サッカーボールと先輩とアタシ
バスを降り、先輩が女子寮の前まで送ってくれた。
とは言っても、バス停は男子寮の前。
女子寮は、戻って道路を一本向こう。
大丈夫な距離なのに。
荷物はヒロ先輩が持ってくれた。
楽しい人。
女の子の扱いに慣れてる感じがした。
『宏慶じゃなくヒロって呼んで!!みんなそう呼んでるし』
と言ってくれた。
旬磨先輩は、ホストクラブのホストっぽいイメージがあったけど…ちょっと違った。
言葉は少ないが、きっと優しい人。
我が道を行く、みたいな所があるみたいだけど。
でもサッカーに懸ける思いは伝わってきた。
「じゃ、マネージャーよろしくね。

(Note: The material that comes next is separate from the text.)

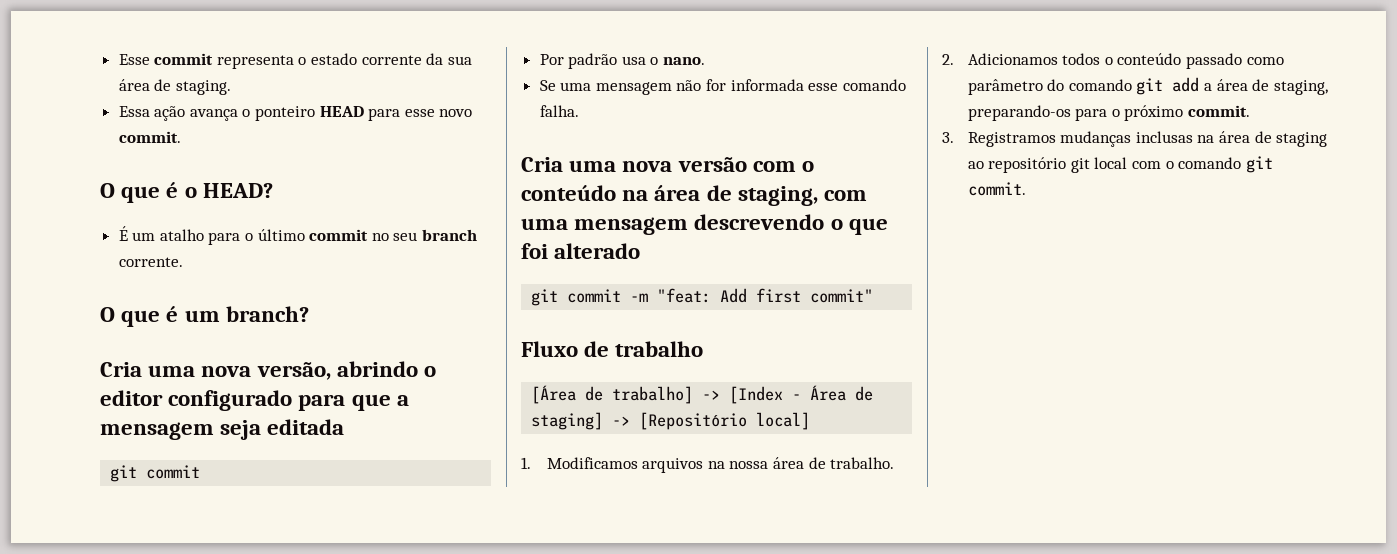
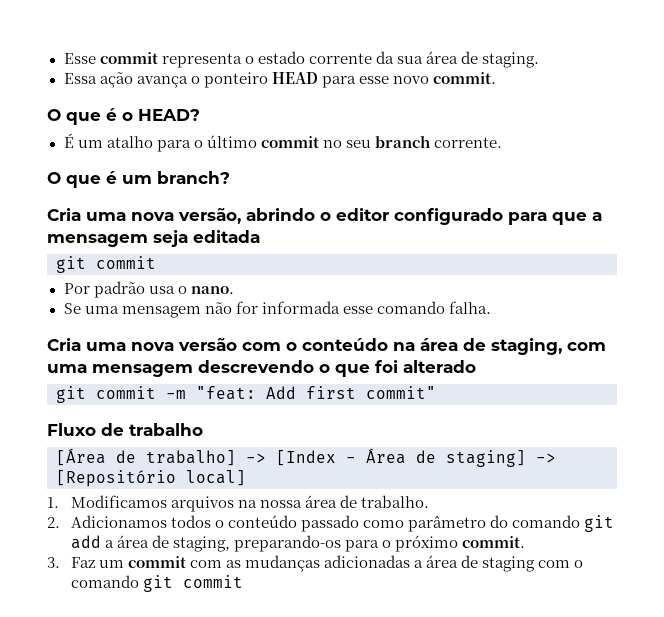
[967,131,1328,147] [967,157,1128,173] Registramos mudanças inclusas na área de staging ao repositório git local -> [70,555,536,572] Faz um commit com as mudanças adicionadas a área de staging
[967,182,1026,196] commit. -> [182,575,243,588] commit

俺の方からコーチに言っとくから。」
寮はほとんどの生徒がいないのか、静まりかえっていた。
「…はい。今日はありがとうございました。」
ヒロ先輩から荷物を受け取る。
「…携帯出して。」
??
言われるまま、ポケットから取り出す。
「俺の番号、送るから。」
「じゃ俺も!!」
ヒロ先輩も携帯をいじる。
「また迷子になったら電話して。」
笑うヒロ先輩。
アタシ迷子になってませんから…多分。
成り行きでマネージャーを引き受けてしまった事を、心の中で少だけ悔やむ自分がいた。